The one thing I remember in my late 20s was how packed my life was and how I managed to juggle work, leisure, my passion for theatre and dance as well as a boyfriend, 2 cats and family.

I decided to slow it down when I hit my mid-30s thinking I’d done a lot and it was time for a break. Taking time out for myself led to periods of lazing around and a state of inertia. Result was that it seemed easier to decline new experiences leading to my comfort zone shrinking bit by bit till I was rather hermitish. Going through life is a very apt way of describing that period as each day seemed longer and the passing of time harder. Sleep was a wonderful means of escape.

I blogged about how its hard to get out of a state of inertia but reconditioning myself led to me crawling out of my comfort zone and trying new things.

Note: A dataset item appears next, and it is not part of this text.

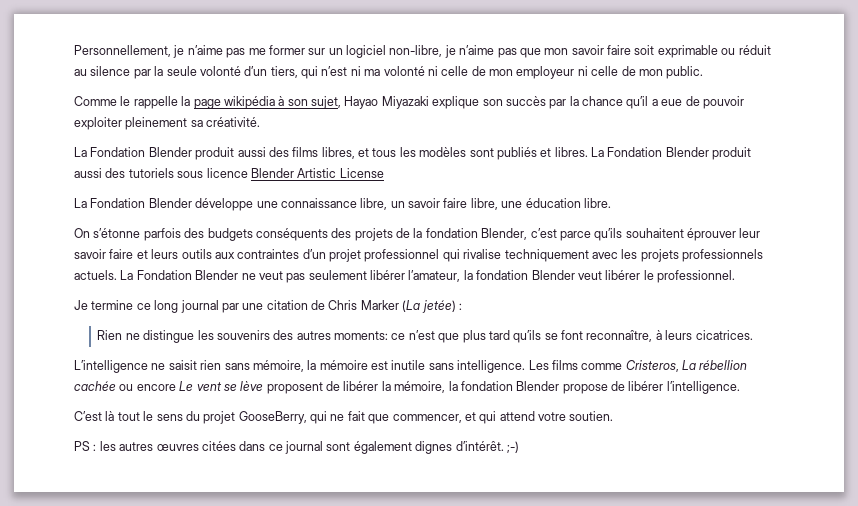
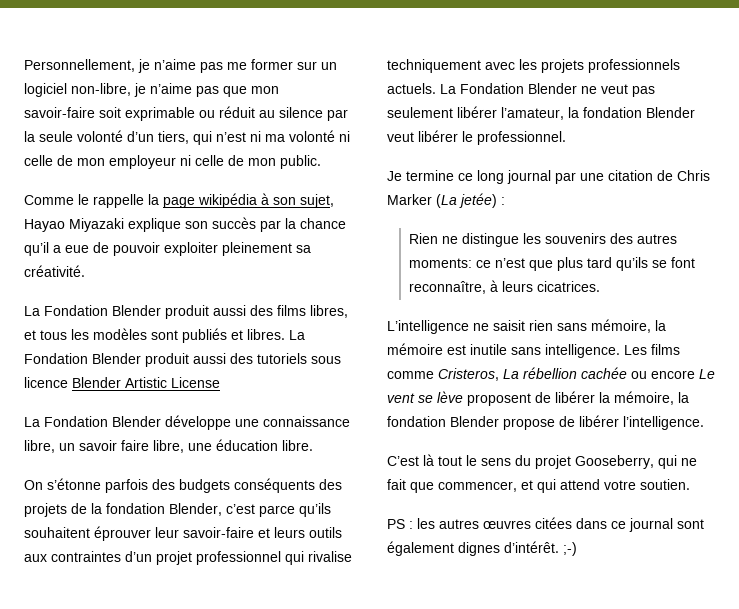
[571,45,631,55] savoir faire -> [24,107,95,118] savoir-faire
[74,249,134,259] savoir faire -> [183,527,254,538] savoir-faire
[238,411,307,424] GooseBerry, -> [575,455,654,469] Gooseberry,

Now that I’m back to packing my days and nights, I’m feeling more energetic and eager about what each week and each new experience brings. I realise now it’s not about slowing down to enjoy life but to keep doing things to enjoy life.

I hope to continue this growing and enjoying of life into my greying years. I wanna be one of those cool old uncles who has a twinkle in his eye, who is able to adopt and use new technologies easily, who never shies away from new experiences and who has a treasure trove of stories to share.

So how do you look at life and what kind of old person do you want to be?